§ SOURCE DATA:
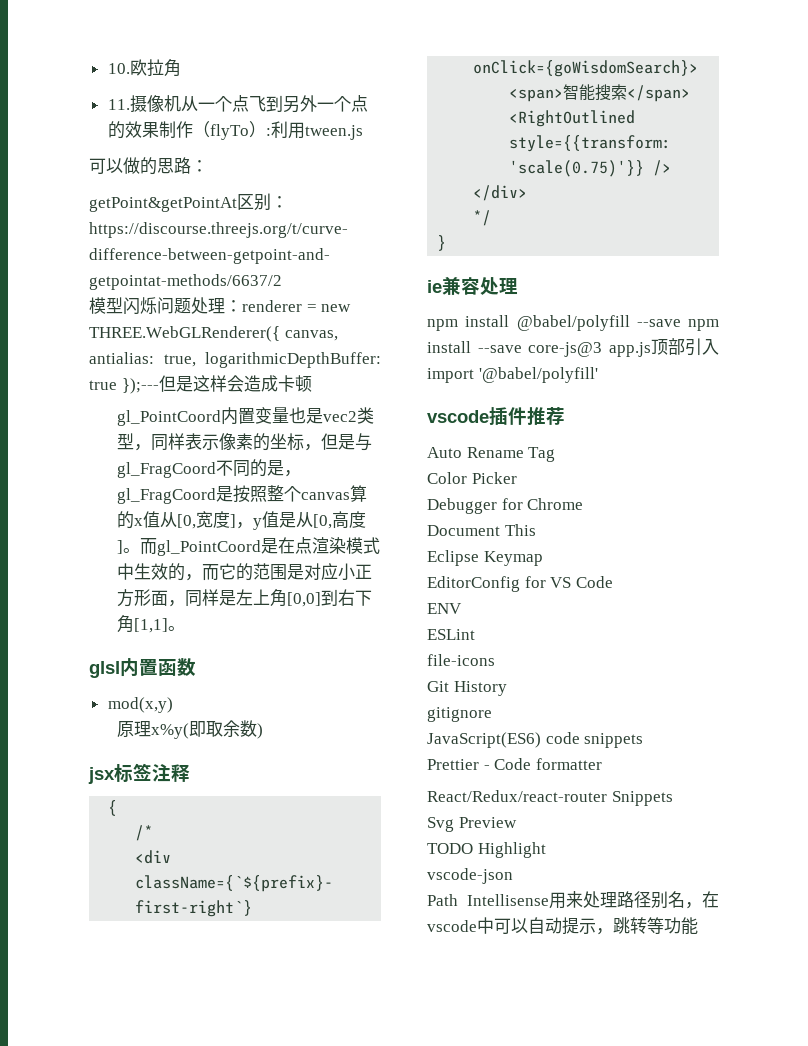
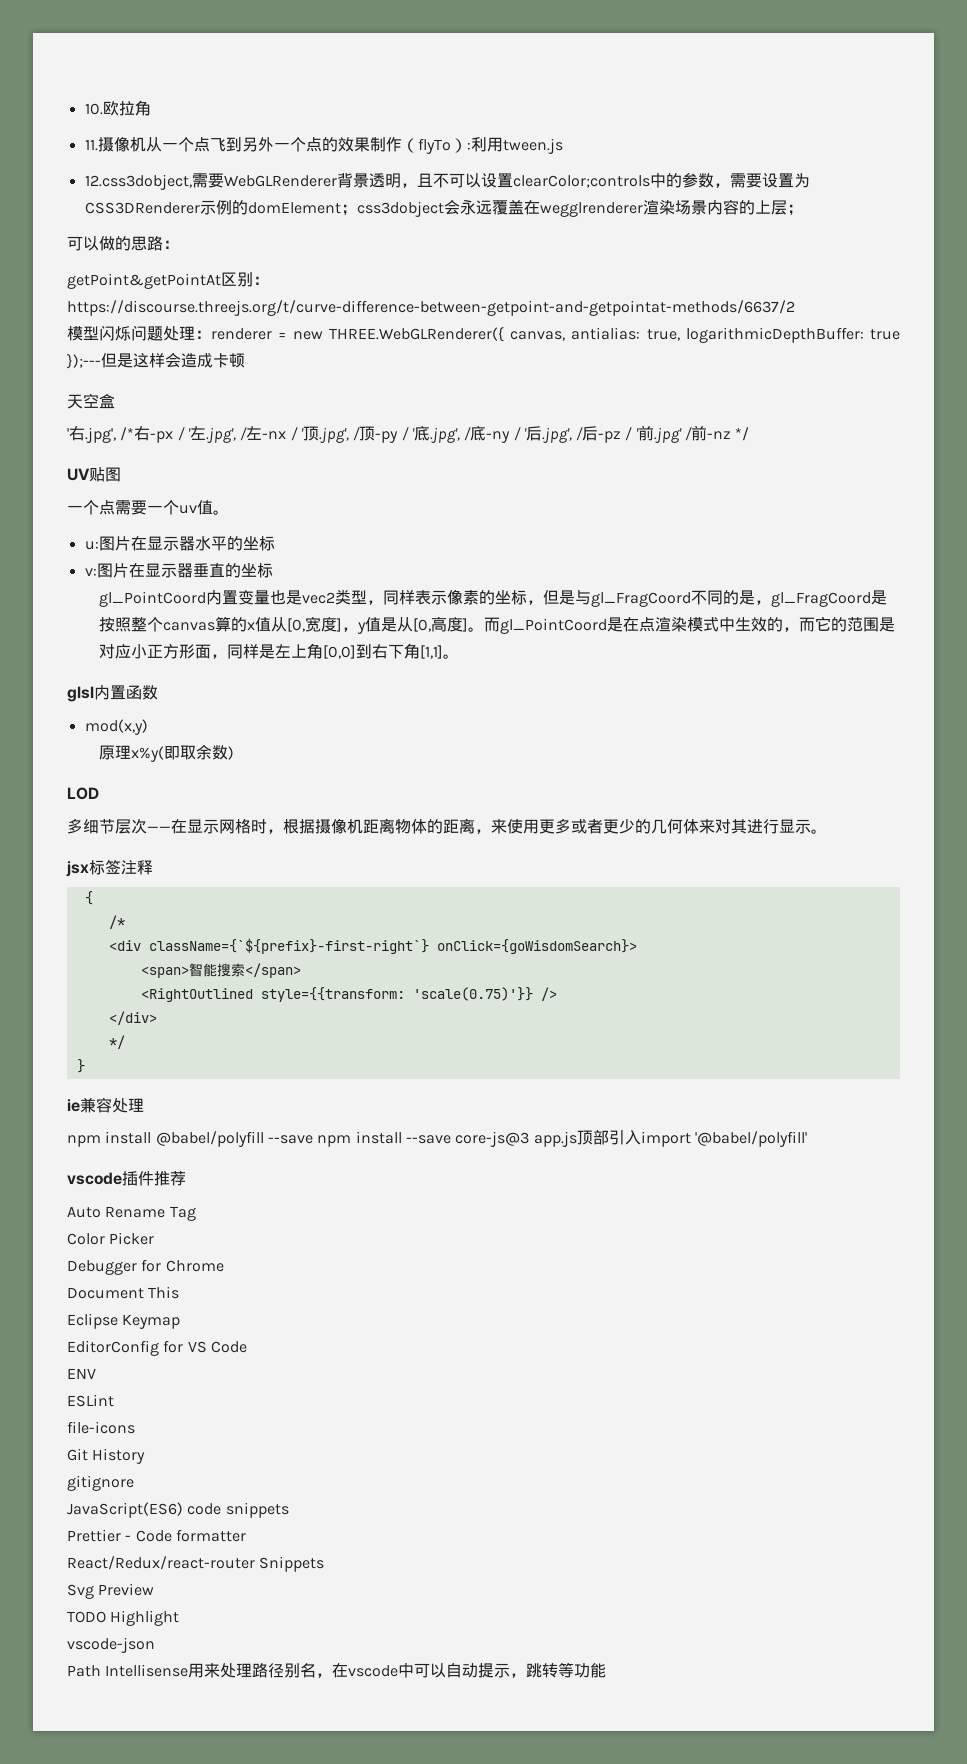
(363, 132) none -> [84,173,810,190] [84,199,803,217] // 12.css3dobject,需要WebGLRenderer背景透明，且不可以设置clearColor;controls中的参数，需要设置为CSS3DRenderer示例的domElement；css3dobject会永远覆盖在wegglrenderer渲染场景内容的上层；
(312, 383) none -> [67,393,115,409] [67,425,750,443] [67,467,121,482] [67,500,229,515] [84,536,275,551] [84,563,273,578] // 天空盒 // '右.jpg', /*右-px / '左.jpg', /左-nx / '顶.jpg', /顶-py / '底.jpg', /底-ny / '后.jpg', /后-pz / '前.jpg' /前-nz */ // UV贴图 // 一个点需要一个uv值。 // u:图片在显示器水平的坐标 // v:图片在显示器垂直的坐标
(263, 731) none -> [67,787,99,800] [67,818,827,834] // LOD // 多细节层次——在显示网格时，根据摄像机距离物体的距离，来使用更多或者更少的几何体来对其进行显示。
==
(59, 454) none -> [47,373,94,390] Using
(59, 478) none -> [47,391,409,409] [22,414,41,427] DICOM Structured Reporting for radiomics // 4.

§ PROBLEM STATEMENT: Working from the records above, write out verbatim only the lines from the line containing "(363, 132) none" through the line containing "(312, 383) none".

§ SOLUTION TO THE PROBLEM:
(363, 132) none -> [84,173,810,190] [84,199,803,217] // 12.css3dobject,需要WebGLRenderer背景透明，且不可以设置clearColor;controls中的参数，需要设置为CSS3DRenderer示例的domElement；css3dobject会永远覆盖在wegglrenderer渲染场景内容的上层；
(312, 383) none -> [67,393,115,409] [67,425,750,443] [67,467,121,482] [67,500,229,515] [84,536,275,551] [84,563,273,578] // 天空盒 // '右.jpg', /*右-px / '左.jpg', /左-nx / '顶.jpg', /顶-py / '底.jpg', /底-ny / '后.jpg', /后-pz / '前.jpg' /前-nz */ // UV贴图 // 一个点需要一个uv值。 // u:图片在显示器水平的坐标 // v:图片在显示器垂直的坐标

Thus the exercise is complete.